本来なら参拝が先ですが、本堂へ参る前に観音城跡・三角点方面へ道を折れ、まずは繖山の山頂を目指します。
繖山の山道はこれまで行った限りでは平坦な道があまりなく、木段の登り・下りが続きますので、尾根筋をゆったり歩ける道は少ないように感じています。



ほどなく三角点の分岐に出て三角点方向へ向かいますが、距離は短いのに急登の木段登りになる。
少し開けたところが見え、あれが頂上かと思いきや木段はまだまだ続くの繰り返しで、木段の繖山のしんどさを実感する。



木段を登りきると頂上の開けたスペースに出る。
木が回りを囲んでいるので下界を見渡せる景観はあまりないが、虫食いの地図のように登っていた繖山の頂上に初めて立つことが出来ました。

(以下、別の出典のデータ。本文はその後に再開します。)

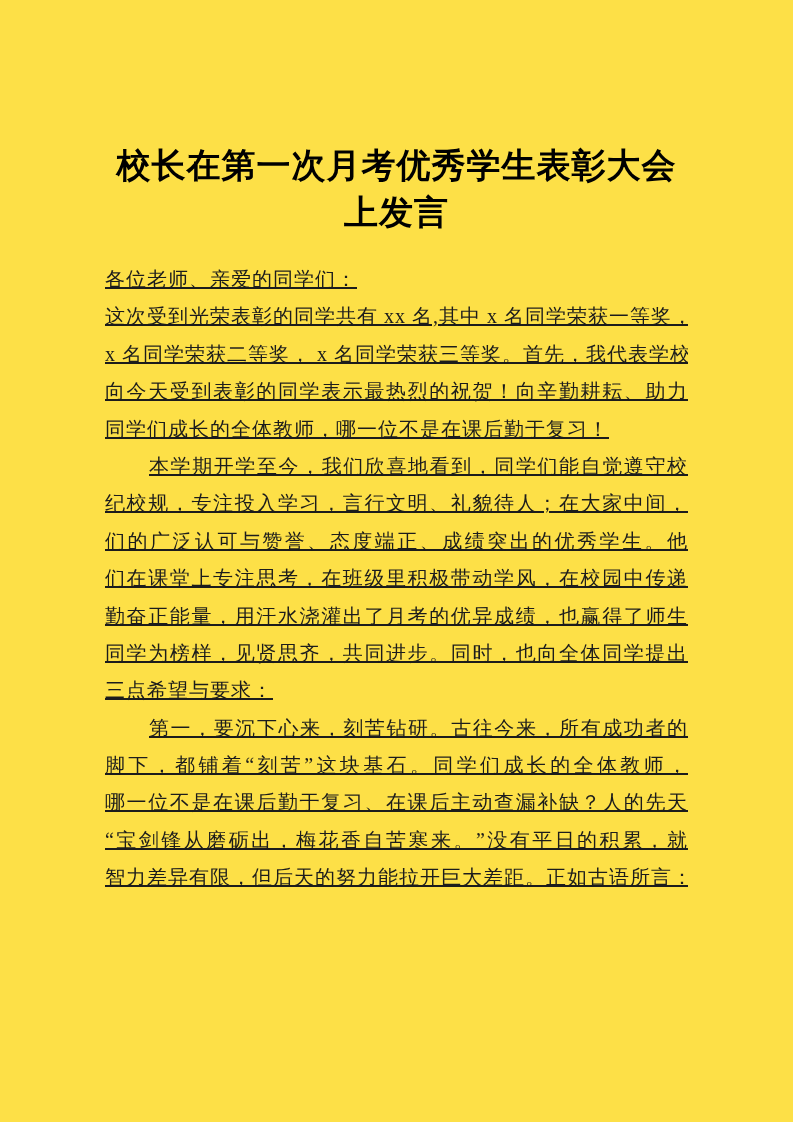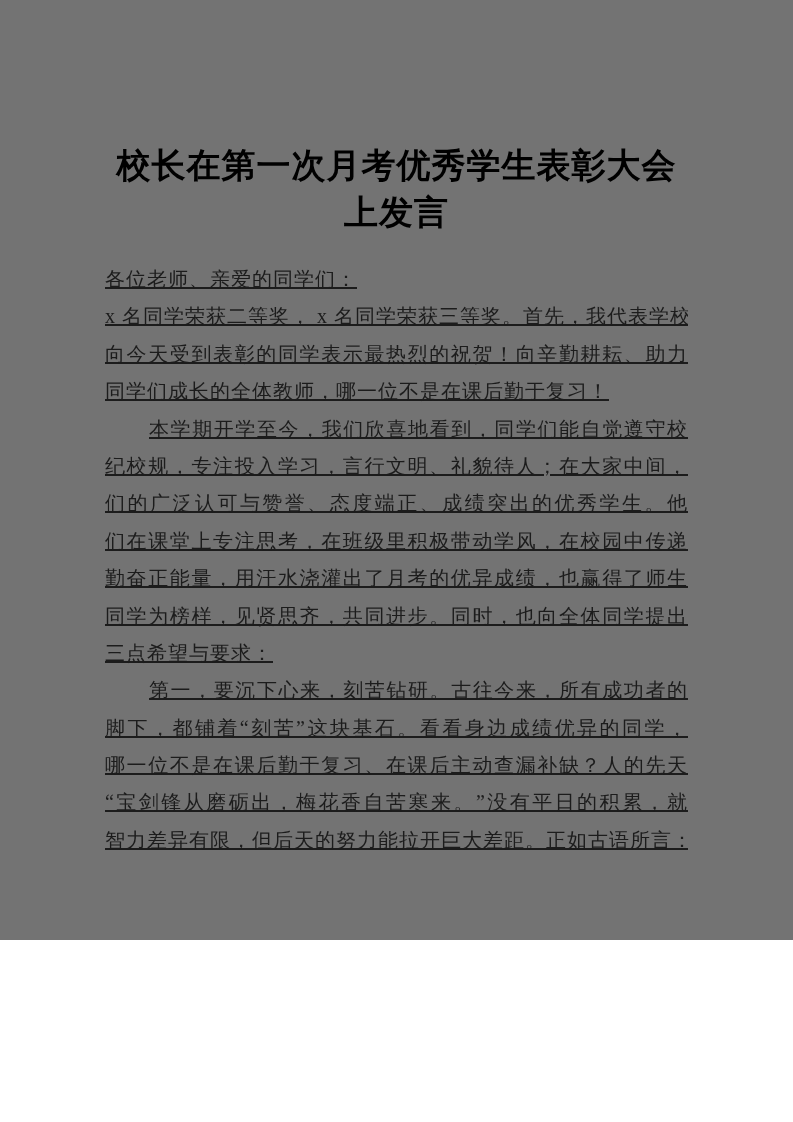--- a/index.html
+++ b/index.html
@@ -1,20 +1,20 @@
 <!DOCTYPE html>
 <html><head>
 <meta charset="utf-8">
 <style>
   html, body { margin: 0; padding: 0; }
   .page {
     position: relative;
     width: 793px;
-    height: 940px;
-    background: #737373;
+    height: 1122px;
+    background: #fde047;
     overflow: hidden;
     font-family: "Liberation Serif", serif;
   }
   .doc {
     position: absolute;
     left: 105px;
     top: 142px;
     width: 583px;
   }
   .doc-title {
@@ -52,31 +52,32 @@
 <div class="page">
   <div class="doc">
 
     <div class="doc-title">
       <div>校长在第一次月考优秀学生表彰大会</div>
       <div>上发言</div>
     </div>
 
     <div class="doc-body">
       <div class="line end">各位老师、亲爱的同学们：</div>
+      <div class="line">这次受到光荣表彰的同学共有 xx 名,其中 x 名同学荣获一等奖，</div>
       <div class="line">x 名同学荣获二等奖， x 名同学荣获三等奖。首先，我代表学校</div>
       <div class="line">向今天受到表彰的同学表示最热烈的祝贺！向辛勤耕耘、助力</div>
       <div class="line end">同学们成长的全体教师，哪一位不是在课后勤于复习！</div>
       <div class="line ind">本学期开学至今，我们欣喜地看到，同学们能自觉遵守校</div>
       <div class="line">纪校规，专注投入学习，言行文明、礼貌待人；在大家中间，</div>
       <div class="line">们的广泛认可与赞誉、态度端正、成绩突出的优秀学生。他</div>
       <div class="line">们在课堂上专注思考，在班级里积极带动学风，在校园中传递</div>
       <div class="line">勤奋正能量，用汗水浇灌出了月考的优异成绩，也赢得了师生</div>
       <div class="line">同学为榜样，见贤思齐，共同进步。同时，也向全体同学提出</div>
       <div class="line end">三点希望与要求：</div>
       <div class="line ind">第一，要沉下心来，刻苦钻研。古往今来，所有成功者的</div>
-      <div class="line">脚下，都铺着“刻苦”这块基石。看看身边成绩优异的同学，</div>
+      <div class="line">脚下，都铺着“刻苦”这块基石。同学们成长的全体教师，</div>
       <div class="line">哪一位不是在课后勤于复习、在课后主动查漏补缺？人的先天</div>
       <div class="line">“宝剑锋从磨砺出，梅花香自苦寒来。”没有平日的积累，就</div>
       <div class="line">智力差异有限，但后天的努力能拉开巨大差距。正如古语所言：</div>
     </div>
 
   </div>
 </div>
 
 </body></html>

三角点は、木段の横にひっそりと立っており、よく見ると標石には二等三角点と刻まれている。
繖山は南北約4㌔の細長い山系ですので、虫食い登山ではまだ足を踏み入れていない場所があるのが今後の課題です。



三角点への道を折り返した後、気が変わって観音城跡へ行ってみることに。
観音寺城は繖山の山頂から南山麓にかけて築城された大城郭で、近江国守護・佐々木六角氏の居城だったといいます。
織田信長が足利義昭を奉じて上洛した際の戦いで、六角氏は観音寺城から逃げて無血開城したという。

観音寺城の本丸跡は現在はなにも残っていませんが、何ヶ所かの郭跡には石垣が残っており、六角氏の被官だったという平井氏・池田氏の屋敷跡とされる虎口や石塁が残されている。
現在のところ、城郭跡ファンではないので細かく見て回ってはいませんが、現地で会った人の話だと「大石垣」の辺りからは絶景が広がっていると聞き、大石垣を目指すことにする。



大石垣へ向かう道は途中で分岐があったのでそのまま歩いていったが、途中から崖になってしまった。
掴まれる木は少なく、途中まで降りてしまったので登り返すのも困難でしたので、四苦八苦して崖を下ることになりました。

下に山道が見えていたので、あそこまで何とかと思いつつも中々降りられない。
下の道を涼しい顔で歩いていた人がいたけど、あの人あんな所にへばりついて何やってんだろ?と思われたことでしょう。



やっと降りた場所から眺めると、山の斜面に巨石群。
石の山・繖山らしく巨石が無造作に並ぶ光景に圧倒されてしまいます。



巨石群の一番下に立つ岩には「女郎岩」と命名されている。
なぜ女郎なのかは説明板がなかったので分かりませんが、立ち姿からイメージしたのかもしれません。



巨石群の反対側には湖東平野の絶景が広がります。
遠くに見えるは三上山。湖東には低山が多いですが、それぞれ個性や歴史があって楽しめる山が多い。



観音正寺から繖山山頂、観音城跡まで来てすっかり満足してしまい、当初予定していた桑實寺は見送って元来た道を戻ります。
下山途中に発見したのはイワカガミの花。繖山でイワカガミが見られる場所があるのは聞いていたが、まさかここで出会えるとは!



同じ道を登っていた時には気付かなかったのに、帰りの下り道になって見つけられたのは、それだけ気持ちに余裕が出てきていたということでしょうか。
TVの山番組でしか見たことのなかった花に出会えたのは幸運でしたね。



観音正寺まで戻ってきましたので、参拝に向かいます。
入口にある塗香で身を清めて外陣に入ると、西国三十三所第32番札所らしく、巡礼姿の方の姿も多く見受けられ、巡礼寺院の活気に包まれていました。

観音正寺の本堂は1993年の火災で焼失してしまい、現在の本堂は2004年の再建。
仏師・松本明慶さん作の「千手観音坐像」は、光背を含めると総高6.3メートルにも及ぶ巨大な坐像です。
外陣でお線香をあげて、結縁の紐に触れて縁を結ばして頂いて、手を合わせる。



本堂の横には迫力のある石積みがあり、観音像が祀られている。
この石積みは本堂の火災後に積まれたもののようで、古い信仰によるものではないようだが、石の山・繖山らしい光景です。



下山した後に安土方面から見た繖山の一部です。
春の穏やかな日の繖山のどの辺りに居たのでしょうか。